▶ **WHAT YOU HAVE TO DO**: Return exactly the lines from the start of the records below through the line containing "Guerlain Ombres G", both ends included, and leave out the pictures.

(Structured diff data)
____
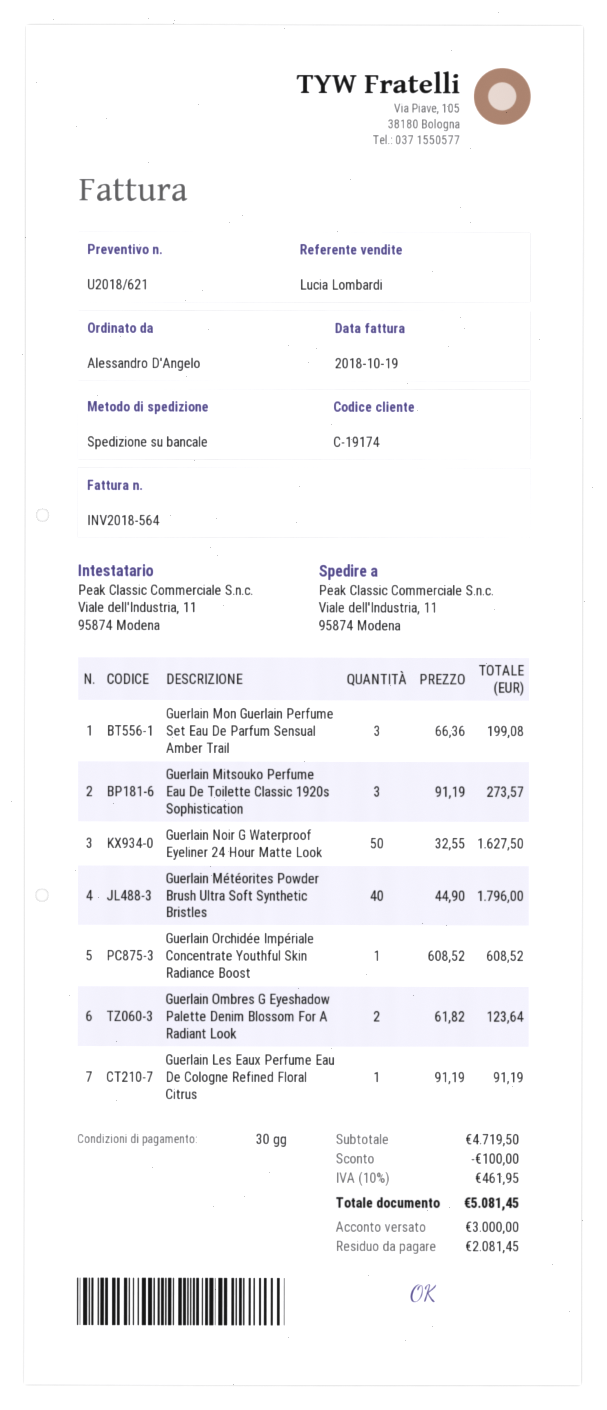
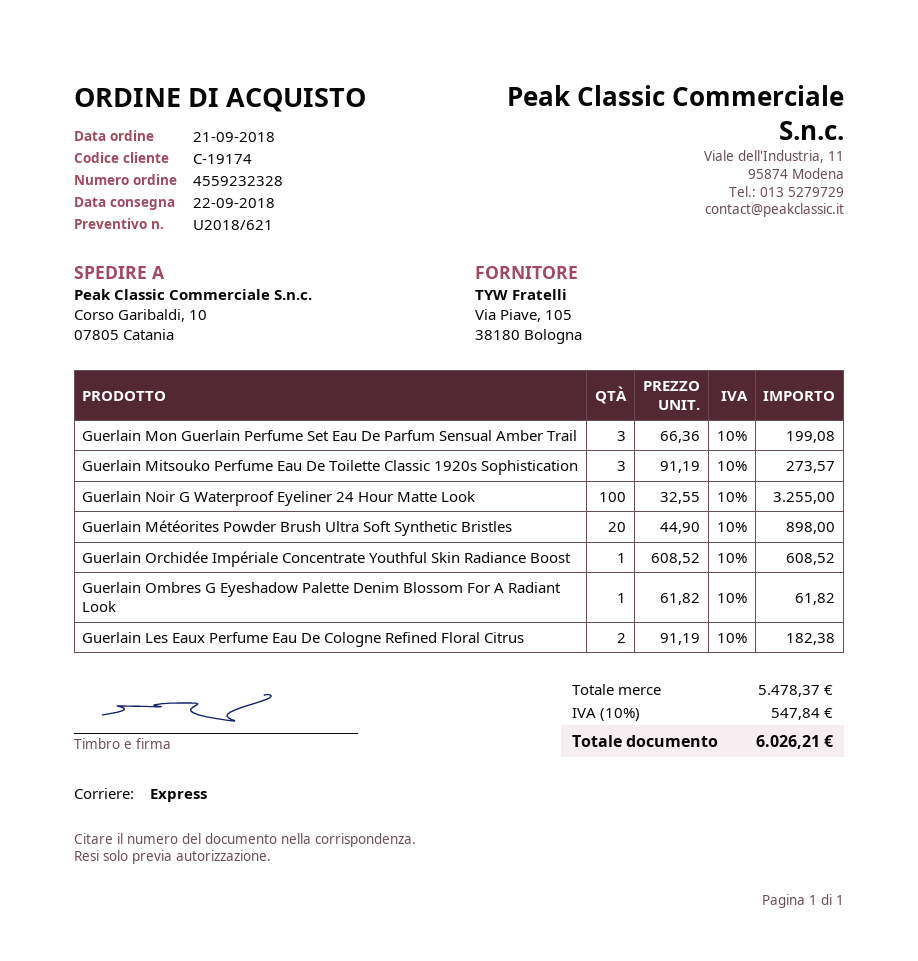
shipping method: pallet freight -> express
ship to: Viale dell'Industria, 11, 95874 Modena -> Corso Garibaldi, 10, 07805 Catania
Guerlain Noir G Waterproof Eyeliner 24 Hour Matte Look: 50 x 32.55 = 1627.50 -> 100 x 32.55 = 3255.00
Guerlain Météorites Powder Brush Ultra Soft Synthetic Bristles: 40 x 44.90 = 1796.00 -> 20 x 44.90 = 898.00
Guerlain Ombres G Eyeshadow Palette Denim Blossom For A Radiant Look: 2 x 61.82 = 123.64 -> 1 x 61.82 = 61.82
Guerlain Les Eaux Perfume Eau De Cologne Refined Floral Citrus: 1 x 91.19 = 91.19 -> 2 x 91.19 = 182.38
subtotal: 4719.50 -> 5478.37
discount: 100.00 -> none
tax: 10% = 461.95 -> 10% = 547.84
total: 5081.45 -> 6026.21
____
▶ **RESULT**:
shipping method: pallet freight -> express
ship to: Viale dell'Industria, 11, 95874 Modena -> Corso Garibaldi, 10, 07805 Catania
Guerlain Noir G Waterproof Eyeliner 24 Hour Matte Look: 50 x 32.55 = 1627.50 -> 100 x 32.55 = 3255.00
Guerlain Météorites Powder Brush Ultra Soft Synthetic Bristles: 40 x 44.90 = 1796.00 -> 20 x 44.90 = 898.00
Guerlain Ombres G Eyeshadow Palette Denim Blossom For A Radiant Look: 2 x 61.82 = 123.64 -> 1 x 61.82 = 61.82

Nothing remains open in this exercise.